The ’08 Iraq/Afghanistan cost is small compared to baseline defense spending and most of the major yearly federal budget expenses. In fact the sum total of the entire Iraq war to date is smaller than any of next year’s Social Security, next year’s Medicaid & Medicare, or last year’s stimulus bill. If I may slide into overt editorializing, that’s one reason I’m very skeptical of another stimulus. They cost an unbelievable amount of money.
Now we’re into the trillions with a T. The stimulus bill – which as we said was enormously large – is itself looking pretty small next to the federal deficit. The deficit is of course what the government spends minus what it takes in (mostly via taxes). Both of those are also on the chart for comparison. I’ve also included the sum total of the income of every person who makes $200,000 or more, minus what they already pay in federal taxes. Since taxes on the rich and defense cuts are often suggested as a way to reduce the deficit, it’s instructive to look at exactly how large the deficit is compared to defense spending (on the previous chart) and the total income the rich actually have as a group. The rich have a lot of money, but it is finite and fits on this chart.

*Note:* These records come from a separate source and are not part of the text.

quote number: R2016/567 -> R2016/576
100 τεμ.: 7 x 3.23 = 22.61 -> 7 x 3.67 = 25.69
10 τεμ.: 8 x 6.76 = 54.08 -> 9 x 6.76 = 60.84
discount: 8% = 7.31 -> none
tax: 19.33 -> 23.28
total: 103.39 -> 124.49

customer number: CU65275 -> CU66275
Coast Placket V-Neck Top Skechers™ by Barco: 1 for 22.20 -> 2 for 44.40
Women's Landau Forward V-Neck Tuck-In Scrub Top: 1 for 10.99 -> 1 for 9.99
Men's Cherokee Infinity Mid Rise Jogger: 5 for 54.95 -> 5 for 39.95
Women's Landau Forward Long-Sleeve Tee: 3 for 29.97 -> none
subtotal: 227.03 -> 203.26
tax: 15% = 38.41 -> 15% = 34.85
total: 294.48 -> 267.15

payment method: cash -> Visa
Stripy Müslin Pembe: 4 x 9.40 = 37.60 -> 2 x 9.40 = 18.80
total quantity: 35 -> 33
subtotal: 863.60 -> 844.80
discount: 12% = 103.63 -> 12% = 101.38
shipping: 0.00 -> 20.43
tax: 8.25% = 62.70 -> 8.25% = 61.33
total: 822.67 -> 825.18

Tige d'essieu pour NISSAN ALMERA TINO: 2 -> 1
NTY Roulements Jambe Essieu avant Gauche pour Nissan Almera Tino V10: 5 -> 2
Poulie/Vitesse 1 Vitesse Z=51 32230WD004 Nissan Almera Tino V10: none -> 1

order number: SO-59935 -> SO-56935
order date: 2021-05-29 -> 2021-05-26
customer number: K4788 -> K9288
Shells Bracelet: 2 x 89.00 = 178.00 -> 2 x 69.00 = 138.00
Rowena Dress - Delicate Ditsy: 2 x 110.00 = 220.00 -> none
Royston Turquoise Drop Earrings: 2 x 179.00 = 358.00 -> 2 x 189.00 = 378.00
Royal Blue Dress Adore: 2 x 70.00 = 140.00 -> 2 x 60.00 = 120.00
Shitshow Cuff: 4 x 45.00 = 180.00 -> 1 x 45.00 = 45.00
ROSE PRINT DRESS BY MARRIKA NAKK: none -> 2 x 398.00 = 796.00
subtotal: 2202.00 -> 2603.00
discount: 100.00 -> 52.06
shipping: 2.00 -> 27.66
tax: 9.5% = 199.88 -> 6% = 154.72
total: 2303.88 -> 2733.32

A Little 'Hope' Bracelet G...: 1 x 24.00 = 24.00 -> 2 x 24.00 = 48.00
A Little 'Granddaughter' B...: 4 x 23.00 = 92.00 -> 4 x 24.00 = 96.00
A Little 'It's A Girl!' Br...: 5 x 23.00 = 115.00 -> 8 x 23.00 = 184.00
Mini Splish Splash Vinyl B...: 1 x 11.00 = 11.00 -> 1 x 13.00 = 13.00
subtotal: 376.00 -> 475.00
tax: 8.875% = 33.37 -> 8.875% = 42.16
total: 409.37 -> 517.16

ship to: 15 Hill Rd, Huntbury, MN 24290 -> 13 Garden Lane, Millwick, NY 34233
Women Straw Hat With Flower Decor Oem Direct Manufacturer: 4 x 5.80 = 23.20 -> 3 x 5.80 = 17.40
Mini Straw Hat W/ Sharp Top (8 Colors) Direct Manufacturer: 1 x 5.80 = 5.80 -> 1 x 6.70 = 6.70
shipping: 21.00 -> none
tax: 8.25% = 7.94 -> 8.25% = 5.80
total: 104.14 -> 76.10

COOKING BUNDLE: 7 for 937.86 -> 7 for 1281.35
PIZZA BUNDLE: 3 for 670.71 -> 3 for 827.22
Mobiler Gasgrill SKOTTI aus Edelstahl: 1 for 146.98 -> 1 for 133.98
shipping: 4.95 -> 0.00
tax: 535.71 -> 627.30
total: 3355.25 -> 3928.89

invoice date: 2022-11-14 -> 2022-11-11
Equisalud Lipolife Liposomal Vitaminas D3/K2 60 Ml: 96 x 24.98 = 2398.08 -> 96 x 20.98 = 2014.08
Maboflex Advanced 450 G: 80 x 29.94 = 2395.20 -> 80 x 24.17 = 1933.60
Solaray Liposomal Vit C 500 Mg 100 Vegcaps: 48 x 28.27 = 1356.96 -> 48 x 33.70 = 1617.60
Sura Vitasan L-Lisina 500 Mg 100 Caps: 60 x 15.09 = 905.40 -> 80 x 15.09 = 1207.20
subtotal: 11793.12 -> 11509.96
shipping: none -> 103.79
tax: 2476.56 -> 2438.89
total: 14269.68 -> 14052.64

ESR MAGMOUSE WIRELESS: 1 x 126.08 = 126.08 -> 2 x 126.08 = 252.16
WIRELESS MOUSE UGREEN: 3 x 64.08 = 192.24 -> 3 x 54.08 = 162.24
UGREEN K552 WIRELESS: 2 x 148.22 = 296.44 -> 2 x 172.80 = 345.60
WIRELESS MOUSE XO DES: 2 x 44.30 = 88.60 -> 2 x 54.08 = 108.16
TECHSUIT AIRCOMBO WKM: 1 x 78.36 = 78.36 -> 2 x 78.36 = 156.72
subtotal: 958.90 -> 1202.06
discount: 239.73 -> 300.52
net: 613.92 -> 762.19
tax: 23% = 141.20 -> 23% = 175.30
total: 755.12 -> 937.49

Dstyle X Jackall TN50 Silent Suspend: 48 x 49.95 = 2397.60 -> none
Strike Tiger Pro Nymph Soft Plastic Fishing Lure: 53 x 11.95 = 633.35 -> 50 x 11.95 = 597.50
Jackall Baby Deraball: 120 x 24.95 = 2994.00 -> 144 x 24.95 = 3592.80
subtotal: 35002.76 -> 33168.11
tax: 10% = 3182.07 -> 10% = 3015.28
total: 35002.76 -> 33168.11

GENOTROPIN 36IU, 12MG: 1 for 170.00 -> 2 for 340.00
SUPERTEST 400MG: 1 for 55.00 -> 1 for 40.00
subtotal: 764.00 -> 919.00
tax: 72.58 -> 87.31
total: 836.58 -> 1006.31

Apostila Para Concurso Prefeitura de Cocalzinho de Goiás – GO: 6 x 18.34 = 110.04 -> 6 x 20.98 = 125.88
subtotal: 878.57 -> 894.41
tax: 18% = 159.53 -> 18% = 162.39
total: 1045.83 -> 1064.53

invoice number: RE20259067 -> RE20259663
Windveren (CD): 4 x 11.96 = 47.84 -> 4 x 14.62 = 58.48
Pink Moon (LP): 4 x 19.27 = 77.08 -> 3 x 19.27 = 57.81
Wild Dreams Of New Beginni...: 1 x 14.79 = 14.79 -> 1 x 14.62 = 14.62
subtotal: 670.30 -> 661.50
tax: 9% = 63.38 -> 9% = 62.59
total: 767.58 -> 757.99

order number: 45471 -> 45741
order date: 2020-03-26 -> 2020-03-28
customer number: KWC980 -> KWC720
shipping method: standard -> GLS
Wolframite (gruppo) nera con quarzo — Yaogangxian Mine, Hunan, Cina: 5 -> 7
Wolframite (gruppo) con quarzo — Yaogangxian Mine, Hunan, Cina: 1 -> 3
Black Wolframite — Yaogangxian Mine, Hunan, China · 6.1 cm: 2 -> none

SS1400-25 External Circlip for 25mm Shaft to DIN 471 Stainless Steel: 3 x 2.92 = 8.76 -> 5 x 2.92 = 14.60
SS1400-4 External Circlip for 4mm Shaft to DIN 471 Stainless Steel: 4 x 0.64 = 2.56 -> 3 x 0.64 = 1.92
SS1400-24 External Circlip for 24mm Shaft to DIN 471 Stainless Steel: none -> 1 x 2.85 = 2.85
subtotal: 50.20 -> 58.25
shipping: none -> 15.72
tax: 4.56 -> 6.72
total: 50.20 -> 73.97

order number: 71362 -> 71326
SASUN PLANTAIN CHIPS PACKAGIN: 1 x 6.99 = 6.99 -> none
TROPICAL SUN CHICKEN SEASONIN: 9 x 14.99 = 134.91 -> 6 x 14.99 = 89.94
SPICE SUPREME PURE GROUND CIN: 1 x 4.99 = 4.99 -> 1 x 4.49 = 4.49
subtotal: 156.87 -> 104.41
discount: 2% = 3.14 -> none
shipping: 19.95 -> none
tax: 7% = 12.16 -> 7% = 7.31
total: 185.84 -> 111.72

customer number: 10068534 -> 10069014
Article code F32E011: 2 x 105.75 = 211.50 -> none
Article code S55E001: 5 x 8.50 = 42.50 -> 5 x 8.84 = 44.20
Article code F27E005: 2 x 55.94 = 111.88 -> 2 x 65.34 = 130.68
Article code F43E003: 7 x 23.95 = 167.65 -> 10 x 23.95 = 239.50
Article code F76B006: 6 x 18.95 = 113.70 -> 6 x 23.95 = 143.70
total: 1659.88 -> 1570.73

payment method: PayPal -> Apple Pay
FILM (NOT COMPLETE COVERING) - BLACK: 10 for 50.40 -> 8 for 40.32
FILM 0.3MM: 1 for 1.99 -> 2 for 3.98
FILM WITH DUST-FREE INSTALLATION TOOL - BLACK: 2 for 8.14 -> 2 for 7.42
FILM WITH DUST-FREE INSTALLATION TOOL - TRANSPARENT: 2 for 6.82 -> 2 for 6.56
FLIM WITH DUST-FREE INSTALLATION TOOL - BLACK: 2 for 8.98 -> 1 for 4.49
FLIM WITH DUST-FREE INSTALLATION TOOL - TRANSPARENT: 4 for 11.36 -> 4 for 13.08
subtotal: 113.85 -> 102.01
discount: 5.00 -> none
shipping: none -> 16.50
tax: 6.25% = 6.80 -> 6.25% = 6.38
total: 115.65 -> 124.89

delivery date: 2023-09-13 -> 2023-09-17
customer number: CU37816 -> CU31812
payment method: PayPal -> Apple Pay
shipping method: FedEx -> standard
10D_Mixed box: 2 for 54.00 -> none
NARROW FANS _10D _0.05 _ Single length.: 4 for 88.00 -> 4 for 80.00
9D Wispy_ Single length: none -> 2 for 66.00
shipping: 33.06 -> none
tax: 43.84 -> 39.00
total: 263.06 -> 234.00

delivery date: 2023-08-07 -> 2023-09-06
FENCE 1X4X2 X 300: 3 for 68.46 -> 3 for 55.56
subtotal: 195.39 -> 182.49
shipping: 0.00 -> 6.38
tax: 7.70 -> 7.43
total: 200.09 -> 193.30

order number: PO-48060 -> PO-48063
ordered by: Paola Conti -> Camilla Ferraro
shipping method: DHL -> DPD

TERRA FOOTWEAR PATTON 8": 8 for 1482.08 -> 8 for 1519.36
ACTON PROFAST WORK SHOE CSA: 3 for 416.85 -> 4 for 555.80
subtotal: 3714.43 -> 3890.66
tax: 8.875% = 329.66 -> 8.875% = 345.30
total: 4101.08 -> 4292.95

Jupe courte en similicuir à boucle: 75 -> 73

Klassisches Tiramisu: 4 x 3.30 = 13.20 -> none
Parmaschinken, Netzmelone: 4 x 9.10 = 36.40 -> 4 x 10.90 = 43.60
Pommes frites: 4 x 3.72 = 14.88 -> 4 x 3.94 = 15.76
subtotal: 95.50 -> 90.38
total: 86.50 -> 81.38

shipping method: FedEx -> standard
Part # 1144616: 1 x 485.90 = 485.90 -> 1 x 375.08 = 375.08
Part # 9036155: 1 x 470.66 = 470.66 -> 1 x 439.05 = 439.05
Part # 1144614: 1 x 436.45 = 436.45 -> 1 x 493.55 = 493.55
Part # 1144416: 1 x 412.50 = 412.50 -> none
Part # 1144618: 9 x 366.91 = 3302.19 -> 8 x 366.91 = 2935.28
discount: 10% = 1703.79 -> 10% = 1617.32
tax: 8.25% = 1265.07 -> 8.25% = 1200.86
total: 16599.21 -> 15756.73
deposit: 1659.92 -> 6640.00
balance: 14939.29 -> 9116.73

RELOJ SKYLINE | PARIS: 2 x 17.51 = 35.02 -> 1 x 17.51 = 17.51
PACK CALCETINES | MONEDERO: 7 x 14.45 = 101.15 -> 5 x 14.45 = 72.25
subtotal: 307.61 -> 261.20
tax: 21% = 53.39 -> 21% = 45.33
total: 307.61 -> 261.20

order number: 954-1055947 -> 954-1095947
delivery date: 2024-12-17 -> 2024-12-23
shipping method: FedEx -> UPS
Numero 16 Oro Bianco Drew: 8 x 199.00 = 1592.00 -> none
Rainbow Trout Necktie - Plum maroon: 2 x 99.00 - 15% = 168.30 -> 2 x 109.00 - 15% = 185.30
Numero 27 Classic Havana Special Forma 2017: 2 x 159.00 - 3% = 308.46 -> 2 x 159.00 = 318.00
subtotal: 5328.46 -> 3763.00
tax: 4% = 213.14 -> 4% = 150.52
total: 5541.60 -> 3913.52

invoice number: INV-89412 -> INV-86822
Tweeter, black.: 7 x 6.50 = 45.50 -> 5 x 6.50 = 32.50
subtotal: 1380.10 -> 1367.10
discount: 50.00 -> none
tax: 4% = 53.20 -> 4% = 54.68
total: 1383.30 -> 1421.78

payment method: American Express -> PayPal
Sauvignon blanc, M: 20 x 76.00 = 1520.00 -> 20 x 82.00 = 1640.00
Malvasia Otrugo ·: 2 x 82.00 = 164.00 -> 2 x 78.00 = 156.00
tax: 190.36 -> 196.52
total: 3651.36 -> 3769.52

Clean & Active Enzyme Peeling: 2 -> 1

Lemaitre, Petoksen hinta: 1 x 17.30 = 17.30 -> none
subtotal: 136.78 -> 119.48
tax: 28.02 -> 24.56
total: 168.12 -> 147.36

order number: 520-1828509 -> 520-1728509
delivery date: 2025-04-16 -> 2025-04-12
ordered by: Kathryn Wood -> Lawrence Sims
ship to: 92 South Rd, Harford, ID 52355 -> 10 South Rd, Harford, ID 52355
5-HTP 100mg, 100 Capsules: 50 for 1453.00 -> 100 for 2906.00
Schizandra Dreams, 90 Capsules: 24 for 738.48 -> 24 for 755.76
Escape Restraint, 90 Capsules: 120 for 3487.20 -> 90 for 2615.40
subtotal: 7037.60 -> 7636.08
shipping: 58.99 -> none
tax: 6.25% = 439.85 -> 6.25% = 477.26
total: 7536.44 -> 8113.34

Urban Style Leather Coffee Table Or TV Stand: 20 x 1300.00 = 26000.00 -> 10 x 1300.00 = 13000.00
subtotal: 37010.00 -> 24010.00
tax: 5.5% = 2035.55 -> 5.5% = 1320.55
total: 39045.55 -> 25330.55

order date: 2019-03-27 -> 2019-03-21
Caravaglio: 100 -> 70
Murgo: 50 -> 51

The last chart, now reaching figures in the tens of trillions. Total government spending is federal spending plus state and local spending. I’ve had to use the 2007 figures for state and local spending, but given the rise in 2008 and a slight fall it 2009 the number should still be reasonably close. While the US is nominally a free-market capitalist economy, in fact government spending makes up a rather large fraction of the total economic output of the United States. Every year, the deficit piles into the debt. Currently the indebtedness of the United States government is nearly the size of a year’s worth of the US economy. Increasing debt itself drives up federal expenses, as its creditors must be repaid with interest. The deficit is projected to decrease in 2010 and for a few years thereafter (though never even so far as the then-record deficit set by Bush in 2008) before ramping up again.
I don’t pretend my analysis or presentation is entirely objective, but the numbers themselves are correct to the best of my ability. For better or for worse, we have to live with them.